Norah Bigirwa-Nyendwoha (born 19 October 1968) is a Ugandan politician and woman member of parliament. In 2016, she was elected as a woman representative in parliament for Buliisa district. In the 2021 Uganda general elections, she was re-elected for a similar position.

She is a member of the ruling National Resistance Movement party.

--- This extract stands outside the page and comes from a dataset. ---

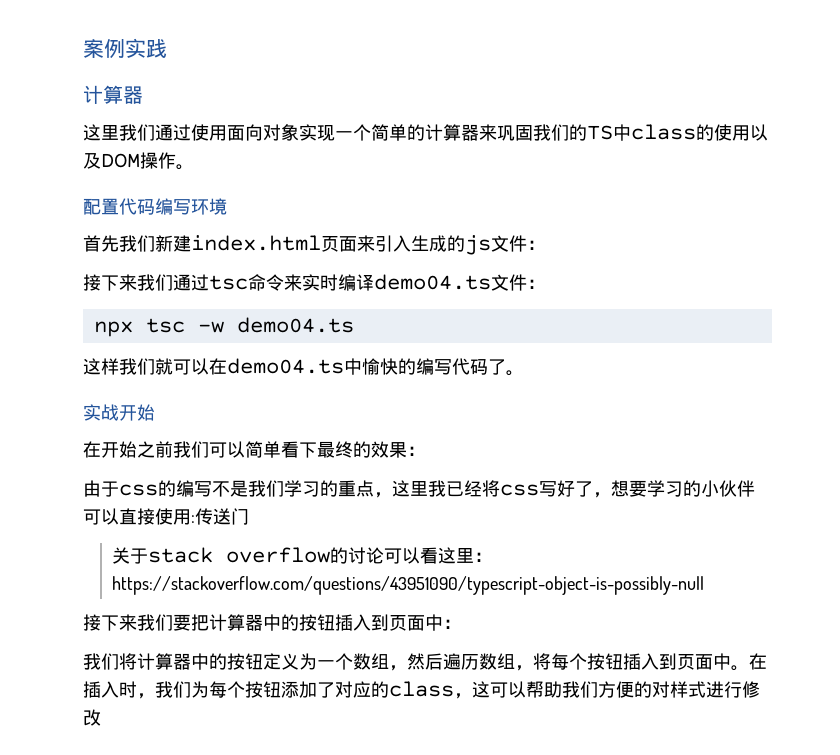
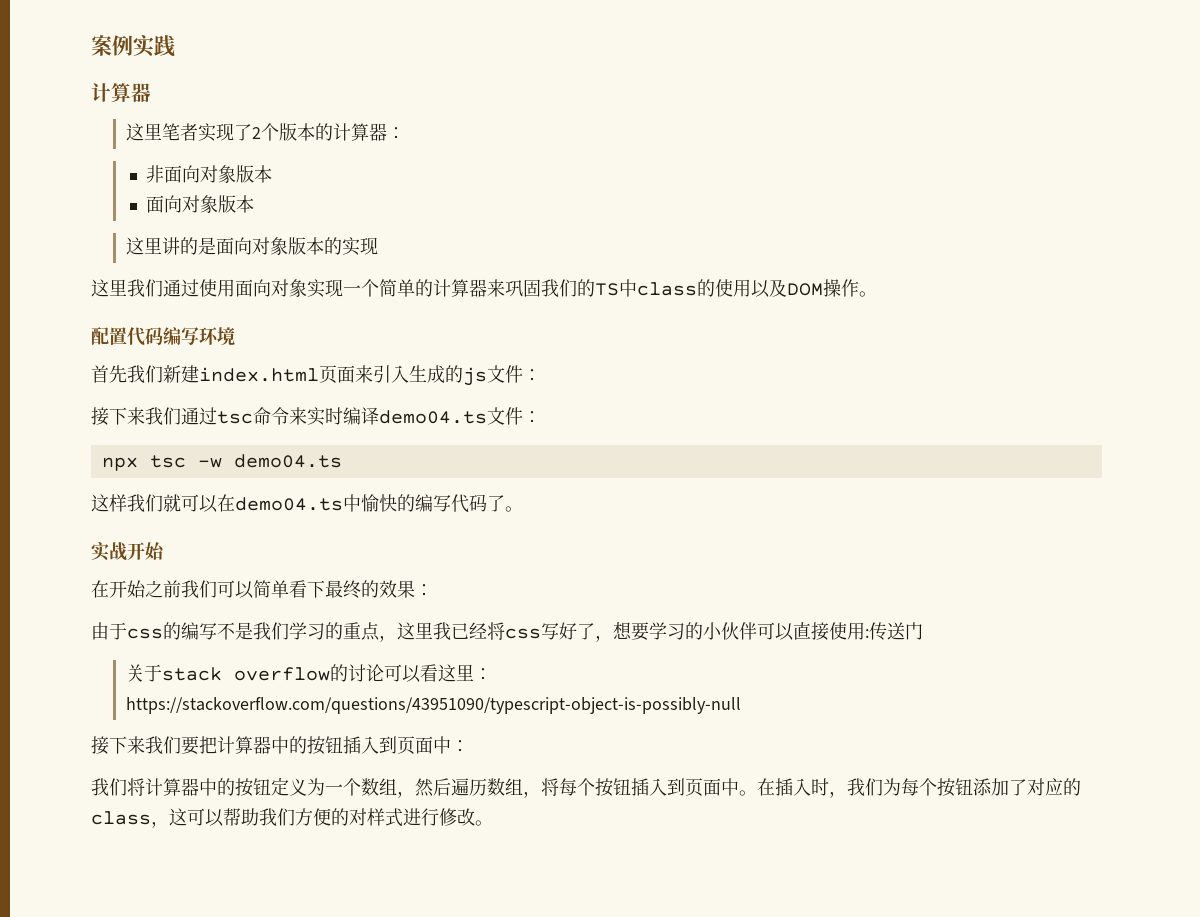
(143, 95) none -> [126,123,406,142] [145,165,272,183] [145,195,254,213] [126,237,379,256] // 这里笔者实现了2个版本的计算器： // 非面向对象版本 // 面向对象版本 // 这里讲的是面向对象版本的实现
(101, 717) none -> [475,820,493,826] 。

In the eleventh parliament, Norah serves on the Committee on Foreign Affairs.

== Early life and education ==
In 1992, Norah completed acquired a diploma in Business Studies at National College of Business Studies located in Nakawa.

In 1995, she acquired an Accounting Technician Certificate from the Uganda Management Institute. The same institute where after 4 years, she got a Finance Officers Diploma.

In 2003, she graduated from Ndejje University with a bachelor's degree of Business Administration in Kampala.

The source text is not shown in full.